Confinement oblige, on ne cesse de nous enjoindre, depuis des semaines, à rester zen. On nous vendait la zénitude, assimilée à une espèce de détachement bienheureux proche de l’extase sous la forme de parfum, repas minceur, Live box, stylo, doudoune… On nous la propose aujourd’hui comme remède miracle à nos angoisses de reclus.
Laia Monserrat* remet le temple zen au milieu du village. Pratiquante et enseignante du zen depuis trente ans, cette psychologue consacre la première partie de son petit livre Un cerisier sur le balcon à ce qui fait l’essence du zen: la posture. Car le zen est avant tout une pratique, celle du non-agir, en apprenant «à s’asseoir dans une posture correcte, enracinée dans le ciel et dans la terre».
Alors que la plupart des philosophies nous invitent à exercer notre raison, le zen, lui, enseigne l’immobilité silencieuse du corps pour apaiser l’esprit. Le silence est essentiel, car, dans la cacophonie du monde, «se taire est une première règle d’hygiène mentale… pour démêler notre esprit». Et seul le silence permet de se concentrer sur sa respiration, «à travers laquelle chacune de nos cellules échange avec l’extérieur». Ça tombe bien: la cacophonie du monde s’est tue avec la pandémie, nous laissant tout le loisir pour observer cet échange qui, d’habitude, se produit de manière inconsciente.

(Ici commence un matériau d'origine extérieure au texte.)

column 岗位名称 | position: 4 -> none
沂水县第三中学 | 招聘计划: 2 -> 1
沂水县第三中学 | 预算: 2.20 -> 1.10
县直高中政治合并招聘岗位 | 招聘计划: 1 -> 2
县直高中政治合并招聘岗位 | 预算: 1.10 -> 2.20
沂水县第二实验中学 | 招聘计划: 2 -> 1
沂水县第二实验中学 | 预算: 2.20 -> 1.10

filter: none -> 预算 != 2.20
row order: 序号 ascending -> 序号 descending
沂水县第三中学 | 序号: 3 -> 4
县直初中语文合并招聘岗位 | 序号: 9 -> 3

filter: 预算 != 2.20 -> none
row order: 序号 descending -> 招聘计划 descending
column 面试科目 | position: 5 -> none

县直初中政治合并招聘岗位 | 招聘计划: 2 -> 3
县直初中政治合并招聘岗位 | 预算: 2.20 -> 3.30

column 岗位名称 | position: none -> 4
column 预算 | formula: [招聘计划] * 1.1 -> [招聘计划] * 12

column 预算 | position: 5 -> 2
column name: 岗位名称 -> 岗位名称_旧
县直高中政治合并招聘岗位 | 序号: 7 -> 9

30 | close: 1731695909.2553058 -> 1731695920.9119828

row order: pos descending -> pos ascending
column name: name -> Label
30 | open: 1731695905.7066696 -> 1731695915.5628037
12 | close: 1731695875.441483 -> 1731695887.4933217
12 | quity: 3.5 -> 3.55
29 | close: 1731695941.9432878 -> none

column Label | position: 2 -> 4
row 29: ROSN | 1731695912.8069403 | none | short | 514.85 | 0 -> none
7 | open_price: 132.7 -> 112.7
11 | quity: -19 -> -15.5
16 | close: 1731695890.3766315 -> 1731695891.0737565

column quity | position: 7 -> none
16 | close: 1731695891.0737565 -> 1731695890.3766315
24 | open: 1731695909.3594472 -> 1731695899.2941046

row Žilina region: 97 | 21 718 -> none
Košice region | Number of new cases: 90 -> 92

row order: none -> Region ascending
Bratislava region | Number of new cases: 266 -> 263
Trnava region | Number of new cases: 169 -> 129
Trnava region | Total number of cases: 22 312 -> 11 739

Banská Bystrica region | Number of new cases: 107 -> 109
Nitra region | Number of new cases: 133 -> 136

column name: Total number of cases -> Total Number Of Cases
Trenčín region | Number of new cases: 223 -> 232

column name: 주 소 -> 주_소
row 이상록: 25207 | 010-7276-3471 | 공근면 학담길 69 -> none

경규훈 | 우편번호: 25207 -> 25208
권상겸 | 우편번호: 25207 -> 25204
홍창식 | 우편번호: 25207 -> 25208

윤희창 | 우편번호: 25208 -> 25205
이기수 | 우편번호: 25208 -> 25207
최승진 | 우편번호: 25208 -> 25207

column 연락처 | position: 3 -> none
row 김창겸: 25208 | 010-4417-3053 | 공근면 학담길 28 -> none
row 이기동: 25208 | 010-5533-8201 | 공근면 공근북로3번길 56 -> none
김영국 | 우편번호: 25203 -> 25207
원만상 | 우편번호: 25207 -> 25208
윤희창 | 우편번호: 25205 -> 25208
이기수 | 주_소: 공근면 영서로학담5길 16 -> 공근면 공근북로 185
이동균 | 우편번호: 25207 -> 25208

Le détachement est une notion bouddhiste souvent mal interprétée en Occident. Dans le zen, une des nombreuses écoles japonaises du bouddhisme mahayana, c’est du maelström de ses pensés que le pratiquant doit se détacher, pas de la vie. Il s’agit au contraire de vivre le moment présent dans toute sa plénitude. «Ni demain, ni hier, c’est dans l’éternel présent que tout se produit», précise Laia Monserrat. Et de proposer dans son livre différents exercices pour parvenir à être dans le moment présent au lieu de continuellement ruminer le passé ou de fantasmer un futur, aujourd’hui devenu angoissant. En ce sens, la méditation assise ne constitue qu’un «entraînement qui va donner ses fruits dans les activités quotidiennes».
Car on peut pratiquer le zen en faisant sa vaisselle ou en attendant son tour à la pharmacie. «Chaque geste est une occasion de pratiquer la présence à l’instant présent», insiste Laia Monserrat. Mieux, le fait même de faire quelque chose avec son corps aide à calmer l’esprit, surtout lorsque le corps, enfermé, ne peut plus se mouvoir librement. Une pensée dérangeante (du genre les dernières statistiques de l’épidémie) vous obsède? Mettez-la de côté et faites plutôt le ménage en conscience. L’expression «nettoyer son intérieur» prendra alors tout son sens. Mais le top des exercices, rappelle l’auteure en conclusion, «c’est d’avoir le courage, pendant quelques minutes, de ne rien faire». Là encore, ça tombe bien, au vu du temps libre que beaucoup ont en ce moment.
>> *Le livre: «Un cerisier sur le balcon, pratiquer le zen en ville», de Laia Monserrat aux Editions Jouvence.